Quem deve sentir-se responsável por levar o evangelho a todo o mundo?  "Em nossas mãos está o evangelho . . . Apressemo-nos, levemos a mensagem preciosa de Deus, fazendo o errante voltar ao caminho certo" (cântico de T. S. Teddlie).  Mas será que temos as oportunidades para levar o evangelho ao mundo?  Um dos artigos mais desafiadores que li sobre este assunto afirma:

"A década de noventa poderá muito bem testar nossos motivos.  Uma porta já se abriu na China.  A desintegração das barreiras entre a Europa Ocidental e a Oriental bem podem conduzir a múltiplas oportunidades para levarmos o conhecimento de Deus a nações que há tanto vivem nas trevas.  Estamos a ponto de ser chamados para colocar o nosso dinheiro, os nossos filhos e a nossa vida no lugar em que havíamos colocado a nossa voz.

"Serão necessários sacrifícios.  As grandes congregações terão de abrir mão do luxo, das coisas convenientes e de tudo que não contribua diretamente para salvar ou edificar almas.  As congregações nas comunidades pequenas, nas quais o evangelho foi pregado durante anos e as perspectivas são sabidamente limitadas terão de "se virar" sem um "pregador de tempo integral" sustentado pelos de fora, para que haja homens e dinheiro disponíveis para enviar o evangelho aonde ainda ele não chegou.  Os pregadores capazes terão de esquecer . . . as preocupações naturais com a segurança e encaminhar-se para onde são mais necessários.  Os pais terão de ver os filhos partir . . . e se ausentar durante anos . . . Todos nós teremos de reduzir o nosso padrão de vida, para dar com mais liberalidade para prover as necessidades financeiras dos que de fato vão . . . Será pedir muito?  Se a guerra fria se tivesse acirrado e se transformasse num conflito militar,toda a nossa nação não faria esses sacrifícios para destruir . . . essa nações?  Os que serviram como voluntários não seriam contados como heróis, enchendo de orgulho os seus pais?  Será que estamos menos dispostos a nos sacrificar para salvar a alma dos homens do que a matá-los e mutilá-los?  Será a causa de Cristo menos digna que a causa patriota?" (Extraído de "Muros que desabam e portas que se abrem", de Sewell Hall, publicado na Christianity Magazine de janeiro de 1990, p. 31.)

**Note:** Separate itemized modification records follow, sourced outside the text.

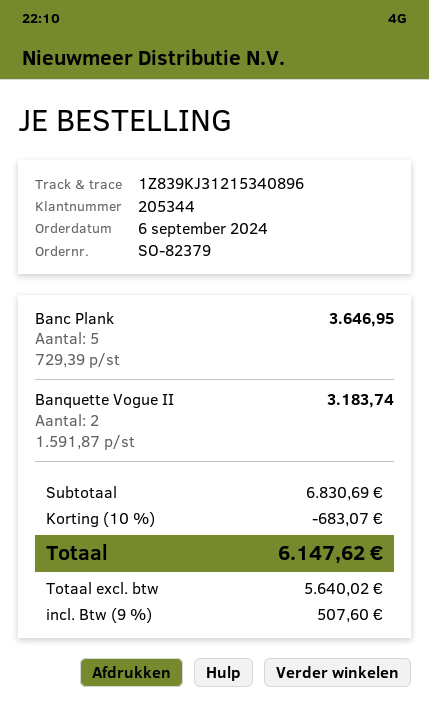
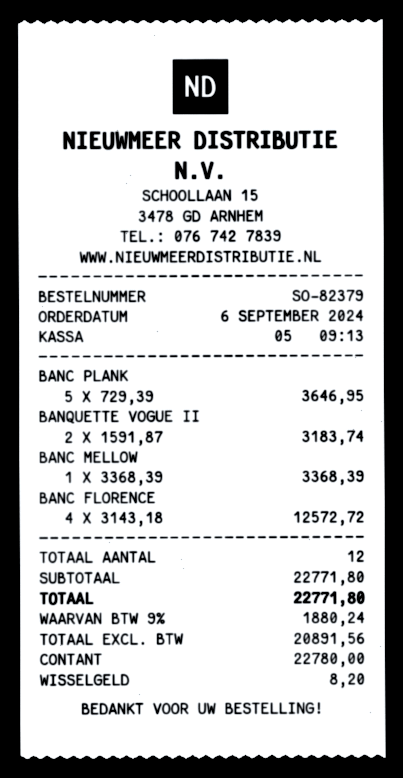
BANC MELLOW: none -> 1 x 3368.39 = 3368.39
BANC FLORENCE: none -> 4 x 3143.18 = 12572.72
subtotal: 6830.69 -> 22771.80
discount: 10% = 683.07 -> none
net: 5640.02 -> 20891.56
tax: 9% = 507.60 -> 9% = 1880.24
total: 6147.62 -> 22771.80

Somos encorajados quando vemos cristãos de mesmo pensamento marchando por essas portas com a mensagem do Rei.  Não há outra escolha, pois permanecer em silêncio nesse momento fará o julgamento de Deus cair sobre nós.  Se de fato escolhêssemos ficar calados, será que a mensagem de Deus deixaria de ser propagada?  Cantamos que "Ele só tem as nossas mãos", mas, se não levarmos a preciosa mensagem a este mundo, "de outra parte se levantará . . . socorro e livramento" (Ester 4:14).  Em duas viagens à China, por exemplo, conheci pessoas (centenas das quais não são "dos nossos") que dedicaram a vida a levar Bíblias à China.  Em Hong Kong, conheci pessoas que trabalham arduamente para pôr a Bíblia à disposição, gratuitamente, a qualquer pessoa que os leve à praia "da Macedônia".  Em minha cidade, há irmãos de quem discordo em certas questões; entretanto, sou testemunha de seus esforços dedicados para levar a Bíblia à Rússia.

Deus deseja que sua palavra encha a terra.  A Bíblia está repleta de exemplos que demonstram que os desígnios de Deus não podem ser impedidos pela recusa de seu povo de servir com fidelidade.  Que sejamos incentivados a fazer maiores esforços para levar o evangelho a todo o mundo.  Que possamos ouvir mais vozes clamando:  "Senhor, estou aqui; envia-me!" e "Nós enviaremos!".